As noted, most of the current uses for generative AI for unions is about time-saving and productivity improvements.

Member and data privacy

As I note in my explainer for unions on generative AI, these tools use huge databases to work. Dr Christina Colclough, a global expert on unions and worker privacy, provides a sound word of caution for unions considering using ChatGPT and generative AI:

The moment a union uploads what could be sensitive information to these systems, is the moment these commercial companies own that data and can reuse it.

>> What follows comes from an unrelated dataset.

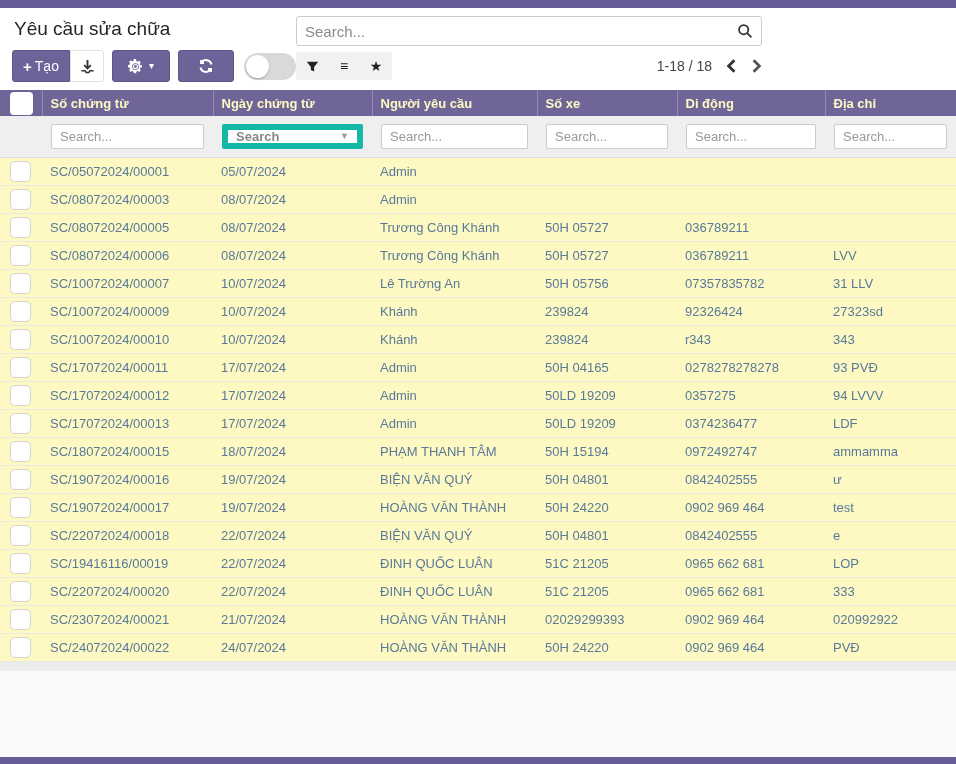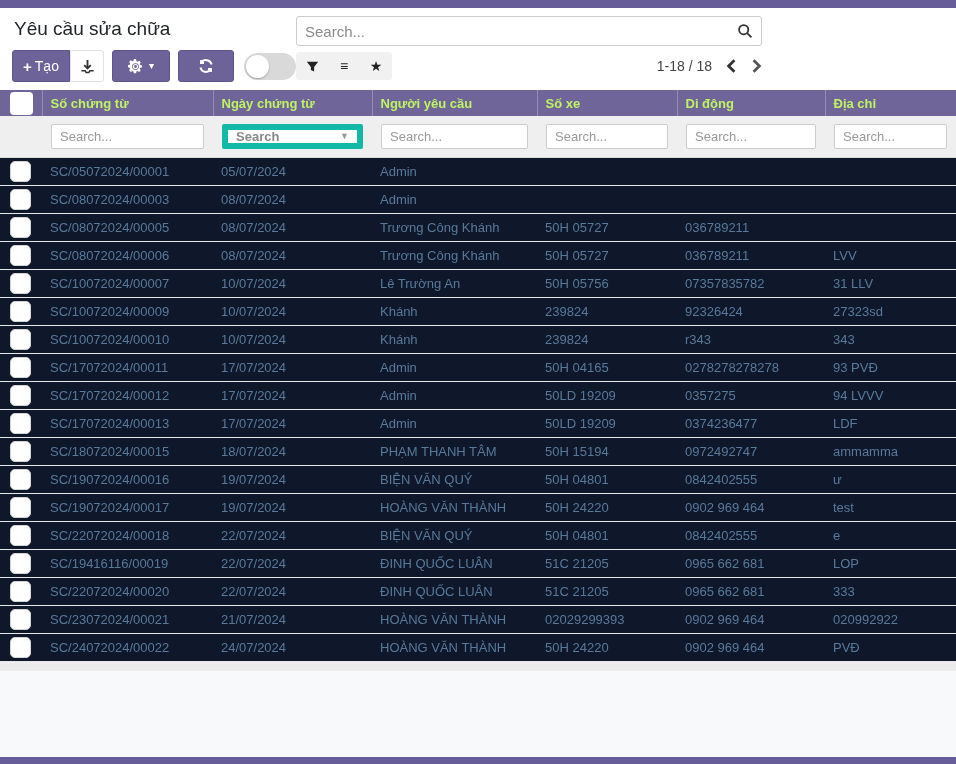"Số chứng từ" thead tr.head-row th { color: #bef264 -> #fef9c3 }
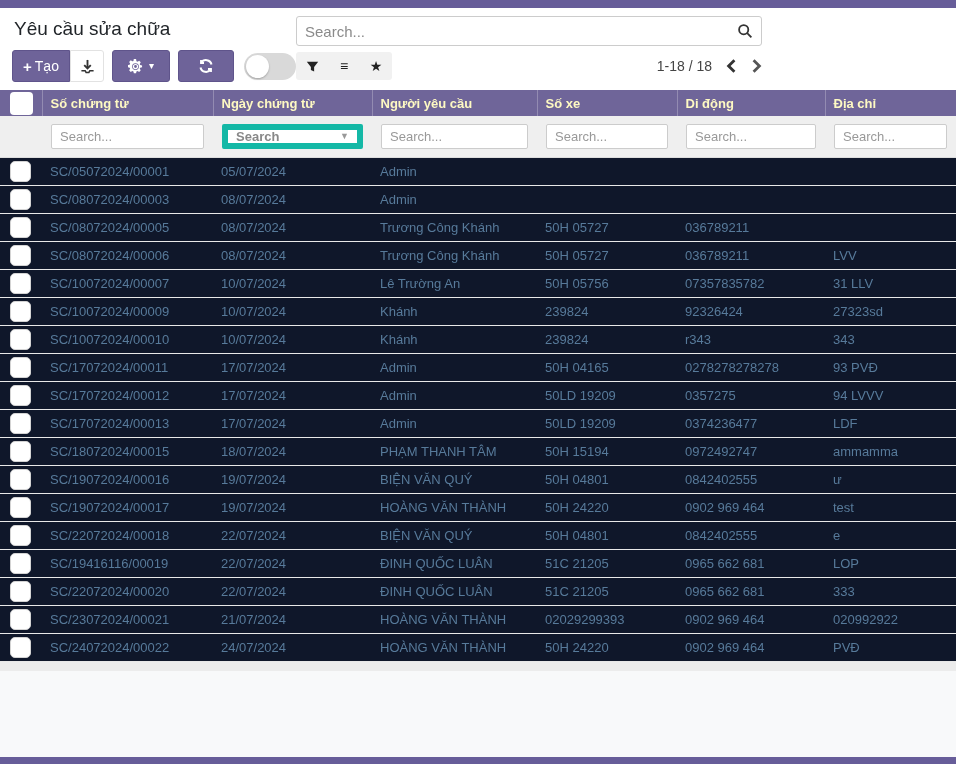"SC/05072024/00001" tbody tr { background: #0f172a -> #fef9c3 }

So my recommendation is: never upload membership data, conversations, union meetings, databases or spreadsheet files that in any shape or form can be de-anonymised or otherwise linked to a person or persons.

Many companies are wary of their staff using ChatGPT for this reason, and unions should likewise be very cautious.

It is possible to use a self-hosted version of a generative AI tool, or to run a version of ChatGPT called Azure OpenAI, which doesn’t hand over your union’s private information. These two options are quite technical, so is likely only possible for larger unions with experienced IT staff.